--- Exercise directions ---
The lines from the start of the records through the one containing "[300,1039,641,1059] Written with" are to be transcribed exactly, and nothing else.

━━━━━━━━━━━━━━━━━━━━━━━━━━━━━━

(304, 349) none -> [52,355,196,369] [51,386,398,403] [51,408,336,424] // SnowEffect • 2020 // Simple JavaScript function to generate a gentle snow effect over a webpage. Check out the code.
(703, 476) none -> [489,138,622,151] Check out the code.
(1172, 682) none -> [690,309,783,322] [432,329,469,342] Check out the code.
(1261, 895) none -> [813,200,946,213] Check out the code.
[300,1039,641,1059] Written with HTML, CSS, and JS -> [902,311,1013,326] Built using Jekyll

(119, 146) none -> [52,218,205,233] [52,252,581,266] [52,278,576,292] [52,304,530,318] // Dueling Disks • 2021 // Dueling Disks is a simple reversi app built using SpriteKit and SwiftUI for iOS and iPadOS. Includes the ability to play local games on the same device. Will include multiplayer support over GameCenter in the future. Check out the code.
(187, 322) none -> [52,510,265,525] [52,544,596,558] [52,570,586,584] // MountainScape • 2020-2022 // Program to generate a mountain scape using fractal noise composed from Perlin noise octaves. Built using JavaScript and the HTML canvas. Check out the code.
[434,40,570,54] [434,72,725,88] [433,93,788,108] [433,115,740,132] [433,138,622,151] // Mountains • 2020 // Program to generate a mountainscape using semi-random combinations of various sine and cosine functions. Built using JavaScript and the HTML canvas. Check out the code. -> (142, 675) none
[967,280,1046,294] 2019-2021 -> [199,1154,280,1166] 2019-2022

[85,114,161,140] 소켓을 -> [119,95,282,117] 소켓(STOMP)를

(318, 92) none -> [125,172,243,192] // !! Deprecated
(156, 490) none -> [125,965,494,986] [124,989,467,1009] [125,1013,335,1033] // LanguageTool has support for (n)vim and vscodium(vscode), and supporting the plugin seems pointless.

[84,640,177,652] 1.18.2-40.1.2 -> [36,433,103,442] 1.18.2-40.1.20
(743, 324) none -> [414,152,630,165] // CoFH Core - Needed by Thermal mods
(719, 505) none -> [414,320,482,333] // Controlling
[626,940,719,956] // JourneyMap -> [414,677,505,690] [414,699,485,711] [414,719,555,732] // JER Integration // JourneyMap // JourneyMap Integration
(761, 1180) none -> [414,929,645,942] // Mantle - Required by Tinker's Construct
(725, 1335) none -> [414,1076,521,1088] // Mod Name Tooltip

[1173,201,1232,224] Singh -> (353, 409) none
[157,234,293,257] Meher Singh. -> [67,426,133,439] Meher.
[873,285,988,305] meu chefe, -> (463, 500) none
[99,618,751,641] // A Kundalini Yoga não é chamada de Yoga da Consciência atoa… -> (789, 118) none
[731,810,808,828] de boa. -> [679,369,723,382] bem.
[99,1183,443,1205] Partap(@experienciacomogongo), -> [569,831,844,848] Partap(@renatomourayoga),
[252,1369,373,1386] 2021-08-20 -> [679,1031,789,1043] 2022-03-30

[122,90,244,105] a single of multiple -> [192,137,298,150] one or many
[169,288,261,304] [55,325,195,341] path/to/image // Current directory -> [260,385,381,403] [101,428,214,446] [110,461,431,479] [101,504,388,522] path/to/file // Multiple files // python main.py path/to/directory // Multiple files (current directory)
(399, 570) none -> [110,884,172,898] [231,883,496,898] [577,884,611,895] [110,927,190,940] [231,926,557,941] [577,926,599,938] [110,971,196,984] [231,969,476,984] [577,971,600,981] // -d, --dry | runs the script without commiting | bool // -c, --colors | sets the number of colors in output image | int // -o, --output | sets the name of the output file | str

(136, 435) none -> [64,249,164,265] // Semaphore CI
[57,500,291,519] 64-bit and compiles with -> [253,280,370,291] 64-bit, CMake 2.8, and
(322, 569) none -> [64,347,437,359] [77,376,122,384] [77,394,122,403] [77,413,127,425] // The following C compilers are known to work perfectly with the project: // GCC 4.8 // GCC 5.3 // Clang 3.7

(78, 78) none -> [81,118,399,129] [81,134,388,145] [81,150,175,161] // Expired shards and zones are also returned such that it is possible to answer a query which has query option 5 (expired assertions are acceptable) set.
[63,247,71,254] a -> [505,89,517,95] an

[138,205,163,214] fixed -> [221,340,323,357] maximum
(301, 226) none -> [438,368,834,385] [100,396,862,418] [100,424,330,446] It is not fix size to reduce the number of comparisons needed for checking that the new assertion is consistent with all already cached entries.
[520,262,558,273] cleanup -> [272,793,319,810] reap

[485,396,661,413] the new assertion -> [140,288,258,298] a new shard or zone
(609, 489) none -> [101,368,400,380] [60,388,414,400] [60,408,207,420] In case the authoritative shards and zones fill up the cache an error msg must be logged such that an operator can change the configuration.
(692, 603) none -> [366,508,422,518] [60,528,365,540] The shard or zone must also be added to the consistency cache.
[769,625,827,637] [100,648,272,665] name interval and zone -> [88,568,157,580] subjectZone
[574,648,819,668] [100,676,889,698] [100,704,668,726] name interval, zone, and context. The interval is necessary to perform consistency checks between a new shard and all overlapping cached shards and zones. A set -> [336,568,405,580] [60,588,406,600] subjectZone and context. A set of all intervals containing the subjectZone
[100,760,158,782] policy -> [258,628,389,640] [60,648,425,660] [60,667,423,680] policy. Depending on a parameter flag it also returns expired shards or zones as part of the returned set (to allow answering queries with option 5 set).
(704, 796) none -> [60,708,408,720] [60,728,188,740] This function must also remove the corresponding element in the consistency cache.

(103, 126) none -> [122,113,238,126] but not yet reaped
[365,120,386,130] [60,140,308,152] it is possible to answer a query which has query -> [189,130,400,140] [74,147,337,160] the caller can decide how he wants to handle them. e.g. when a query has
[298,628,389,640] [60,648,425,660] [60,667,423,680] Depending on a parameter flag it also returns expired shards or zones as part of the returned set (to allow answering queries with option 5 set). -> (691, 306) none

━━━━━━━━━━━━━━━━━━━━━━━━━━━━━━

--- Worked solution ---
(304, 349) none -> [52,355,196,369] [51,386,398,403] [51,408,336,424] // SnowEffect • 2020 // Simple JavaScript function to generate a gentle snow effect over a webpage. Check out the code.
(703, 476) none -> [489,138,622,151] Check out the code.
(1172, 682) none -> [690,309,783,322] [432,329,469,342] Check out the code.
(1261, 895) none -> [813,200,946,213] Check out the code.
[300,1039,641,1059] Written with HTML, CSS, and JS -> [902,311,1013,326] Built using Jekyll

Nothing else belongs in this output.